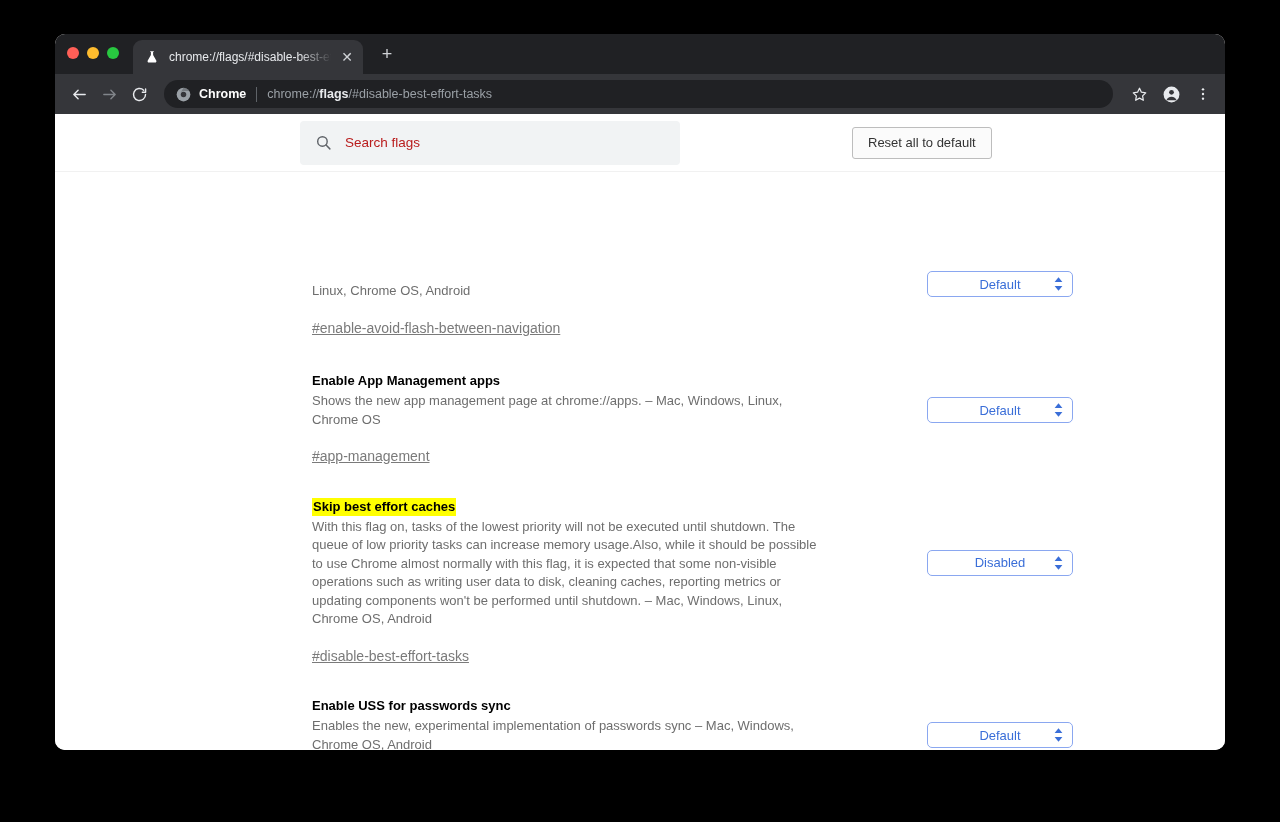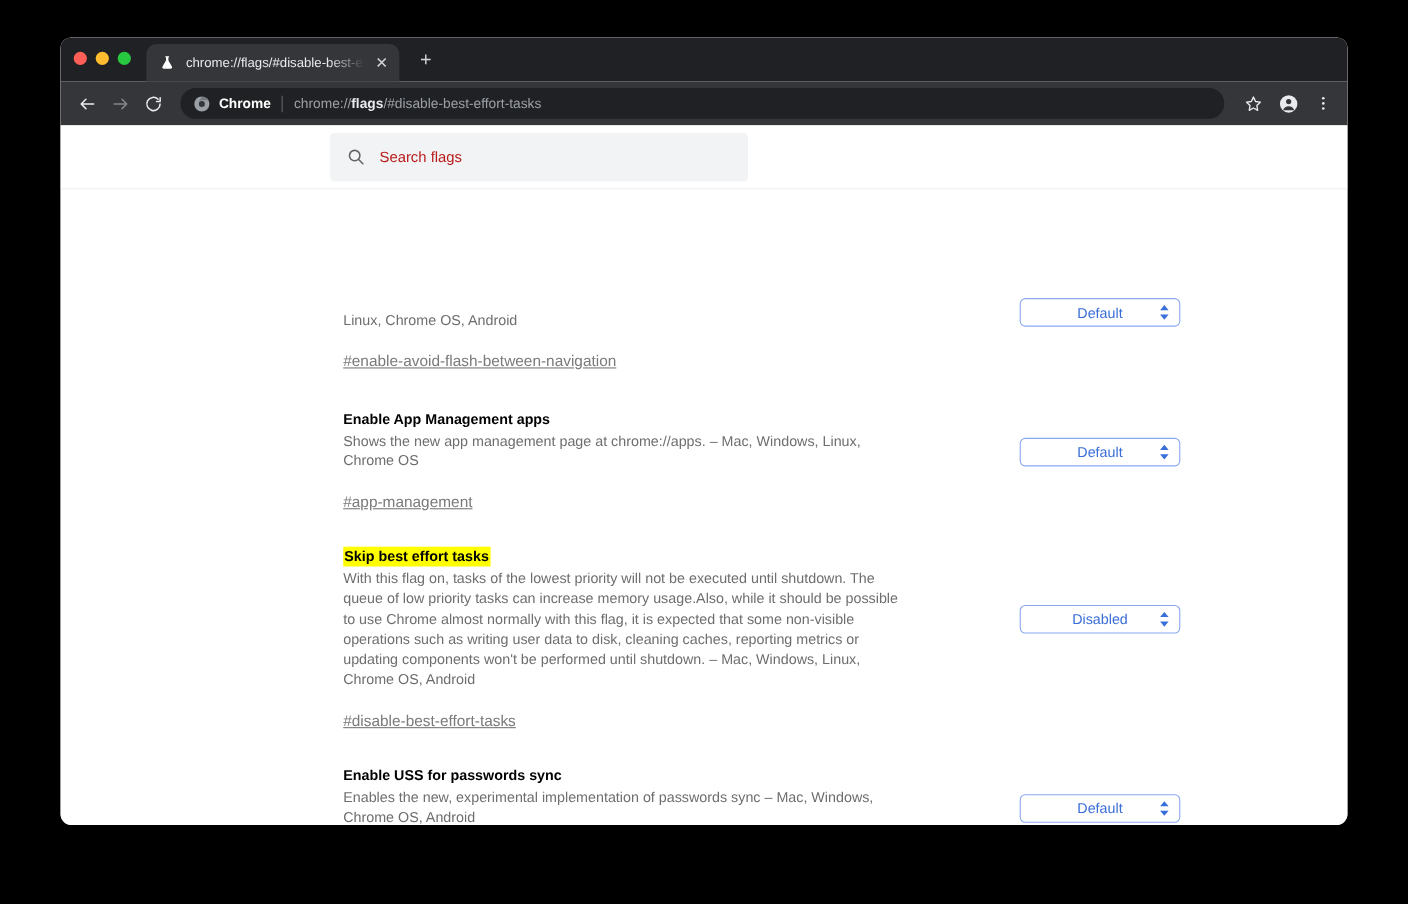--- a/index.html
+++ b/index.html
@@ -375,6 +375,7 @@
         </span>
         <span class="search-ph">Search flags</span>
       </div>
+      <div class="reset-btn">Reset all to default</div>
     </div>
 
     <div class="flags-list">

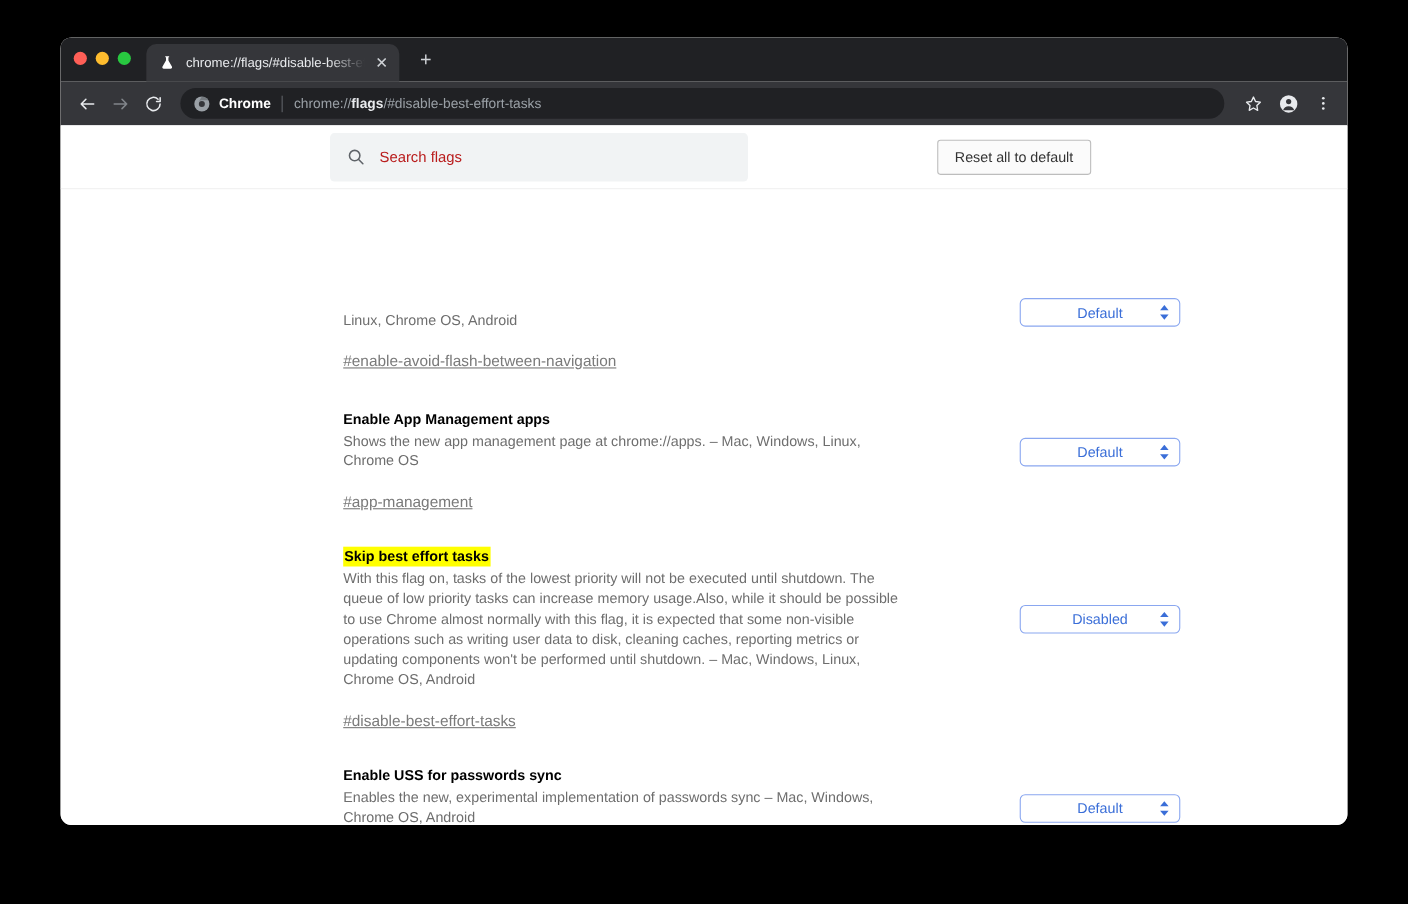--- a/index.html
+++ b/index.html
@@ -423,7 +423,7 @@
 
       <div class="flag-row" style="padding-top:31px;">
         <div class="flag-text">
-          <div><span class="flag-title highlight">Skip best effort tasks</span></div>
+          <div><span class="flag-title highlight">Skip best effort caches</span></div>
           <div class="flag-desc">With this flag on, tasks of the lowest priority will not be executed until shutdown. The queue of low priority tasks can increase memory usage.Also, while it should be possible to use Chrome almost normally with this flag, it is expected that some non-visible operations such as writing user data to disk, cleaning caches, reporting metrics or updating components won't be performed until shutdown. – Mac, Windows, Linux, Chrome OS, Android</div>
           <a class="flag-perm">#disable-best-effort-tasks</a>
         </div>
* * *
◆ Exercise aim: Go over the listing above and copy out each line that includes "flags".

◆ Exercise result:
         <span class="search-ph">Search flags</span>
     <div class="flags-list">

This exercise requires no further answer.